Given records:

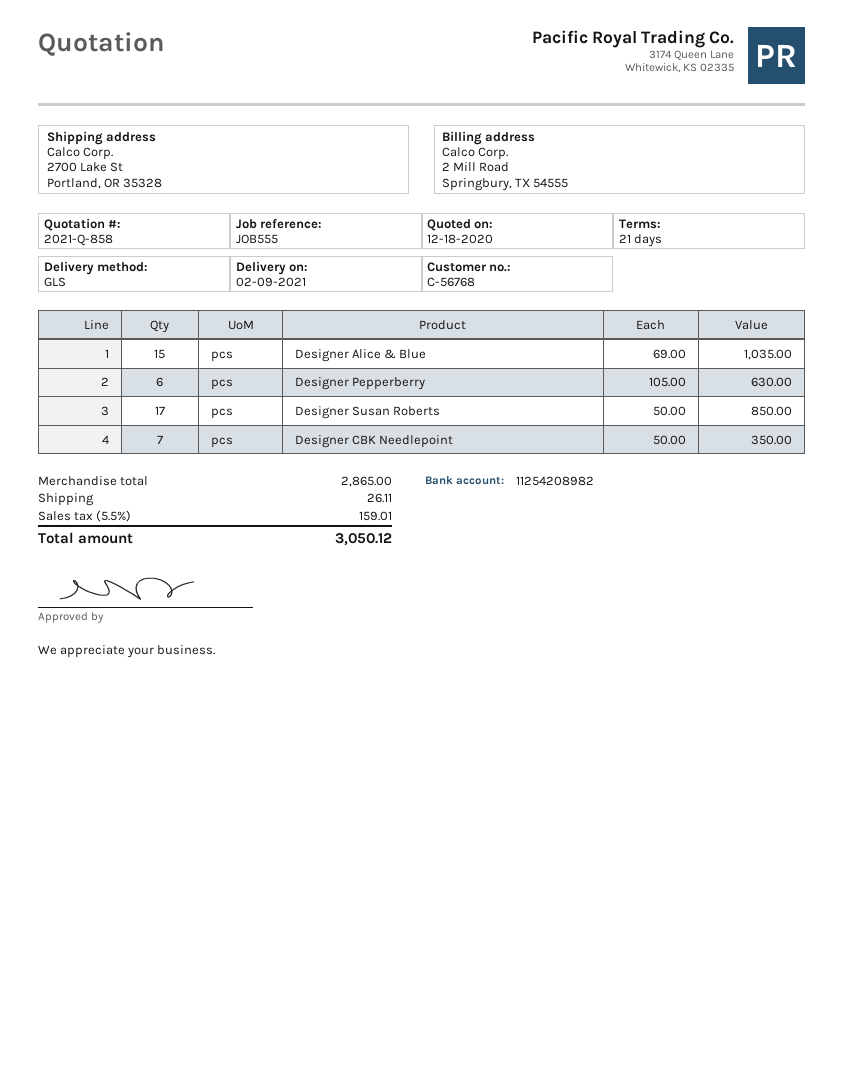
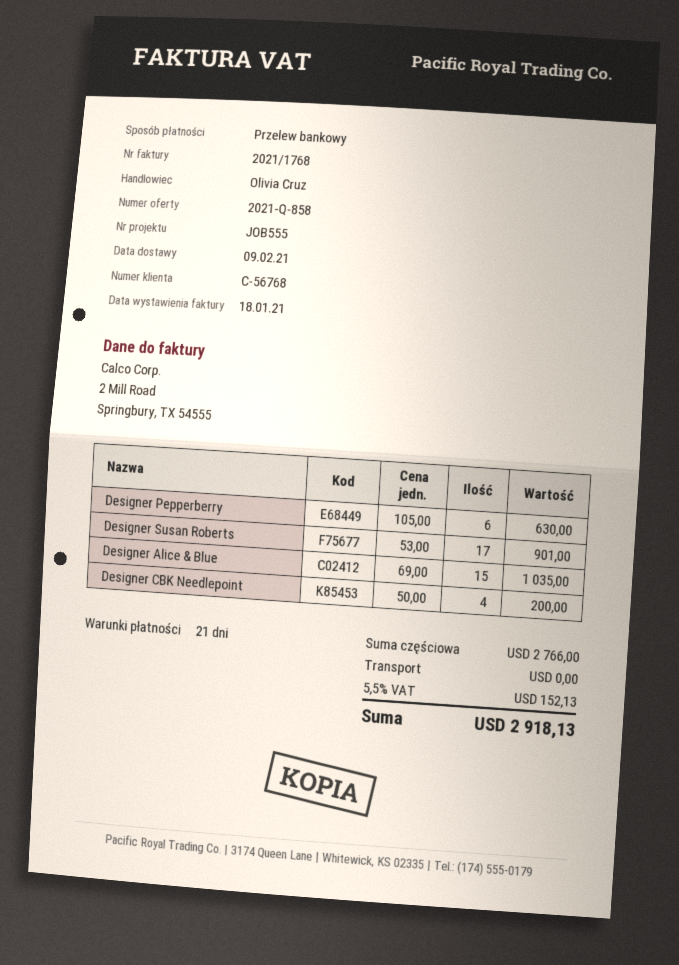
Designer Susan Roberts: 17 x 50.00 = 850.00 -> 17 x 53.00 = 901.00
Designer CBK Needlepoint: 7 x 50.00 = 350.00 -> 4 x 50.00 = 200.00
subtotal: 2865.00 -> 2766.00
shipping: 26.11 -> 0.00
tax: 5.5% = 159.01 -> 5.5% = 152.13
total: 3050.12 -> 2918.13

==

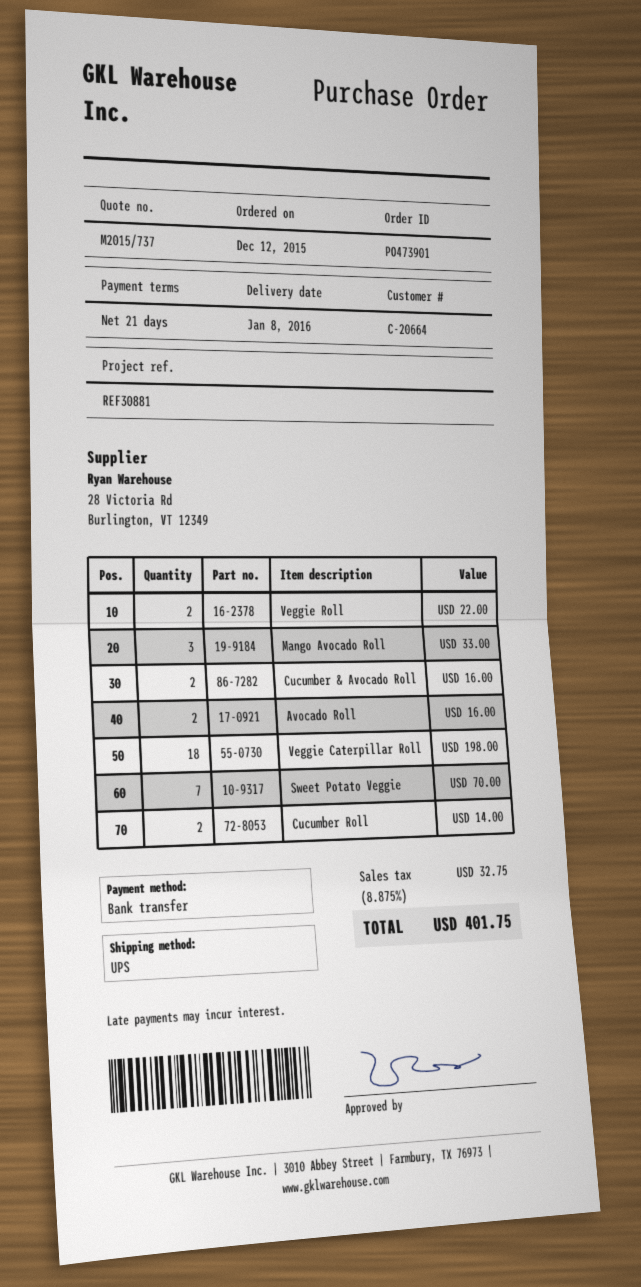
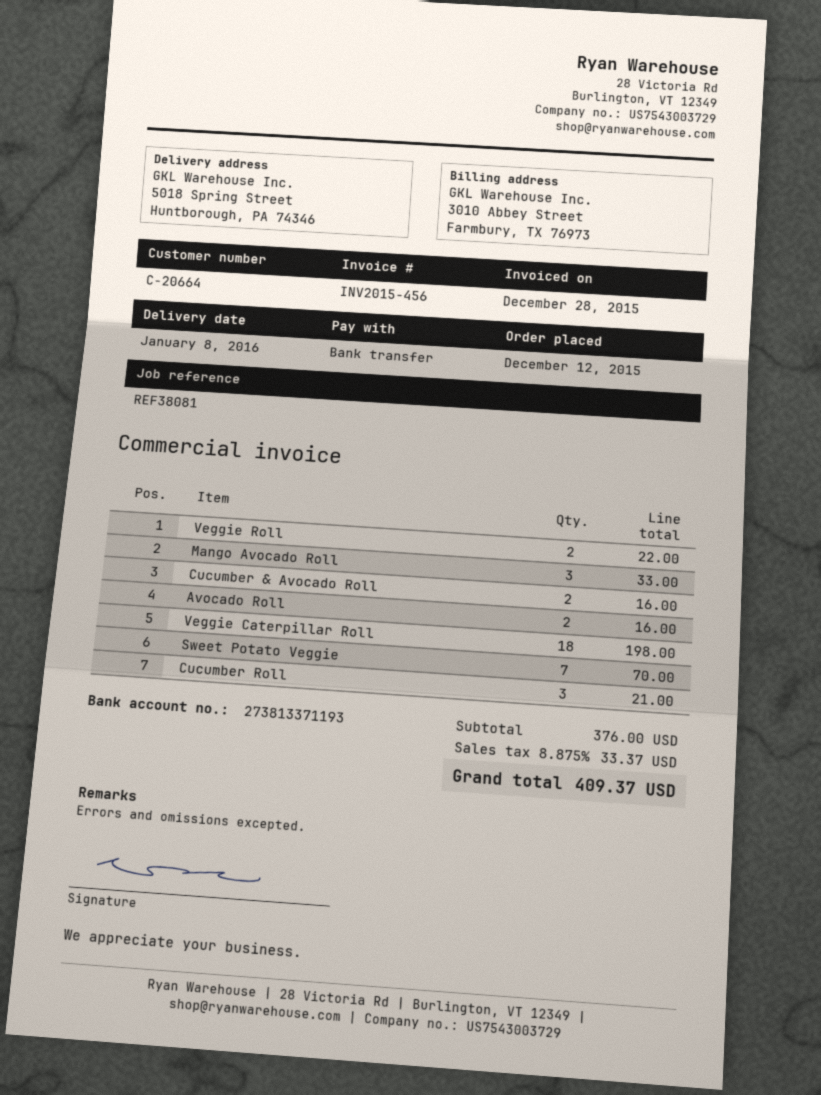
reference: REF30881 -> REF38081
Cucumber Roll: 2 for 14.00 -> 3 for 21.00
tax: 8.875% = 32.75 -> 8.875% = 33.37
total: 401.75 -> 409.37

--

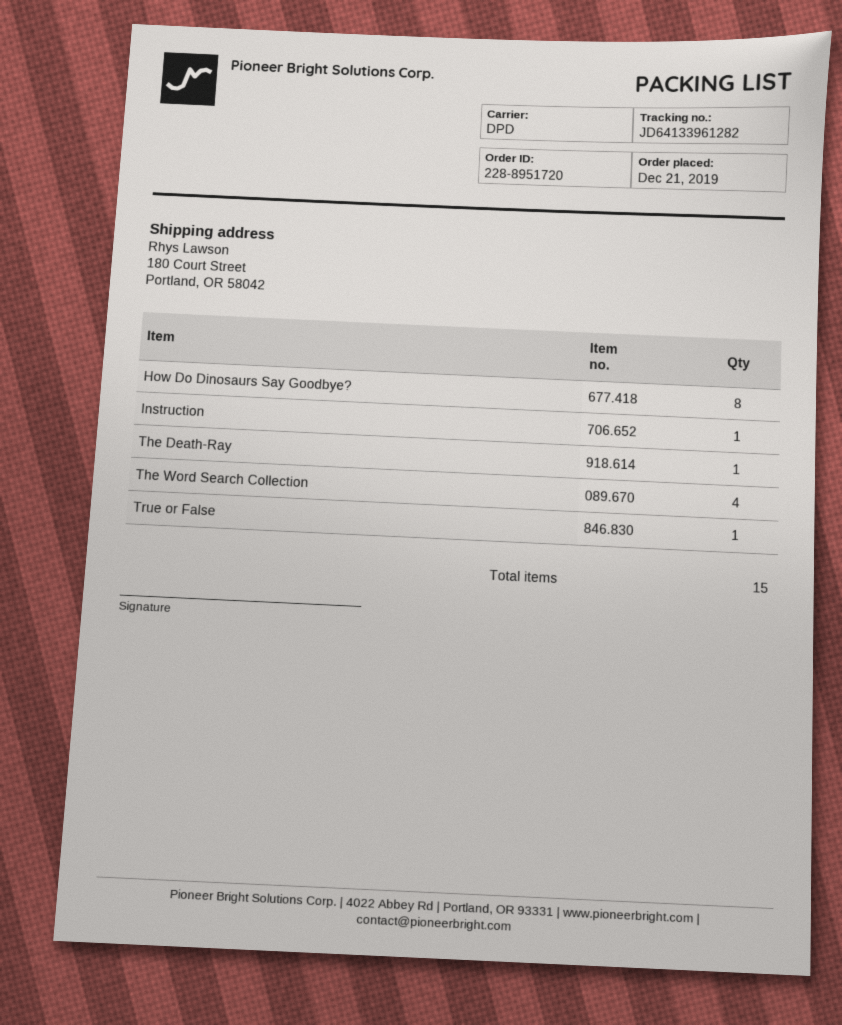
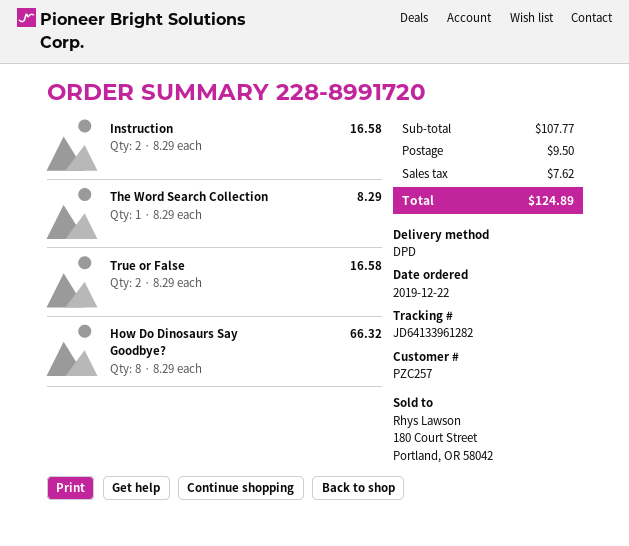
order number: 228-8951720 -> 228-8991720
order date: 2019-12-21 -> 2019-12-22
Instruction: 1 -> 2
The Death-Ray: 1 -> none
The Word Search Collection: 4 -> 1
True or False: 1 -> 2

Assigned task: Above are the records. Print exactly, and only, the lines from the line with "reference: REF30881 -> REF38081" to the line with "total: 401.75 -> 409.37", both inclusive.

Exercise result:
reference: REF30881 -> REF38081
Cucumber Roll: 2 for 14.00 -> 3 for 21.00
tax: 8.875% = 32.75 -> 8.875% = 33.37
total: 401.75 -> 409.37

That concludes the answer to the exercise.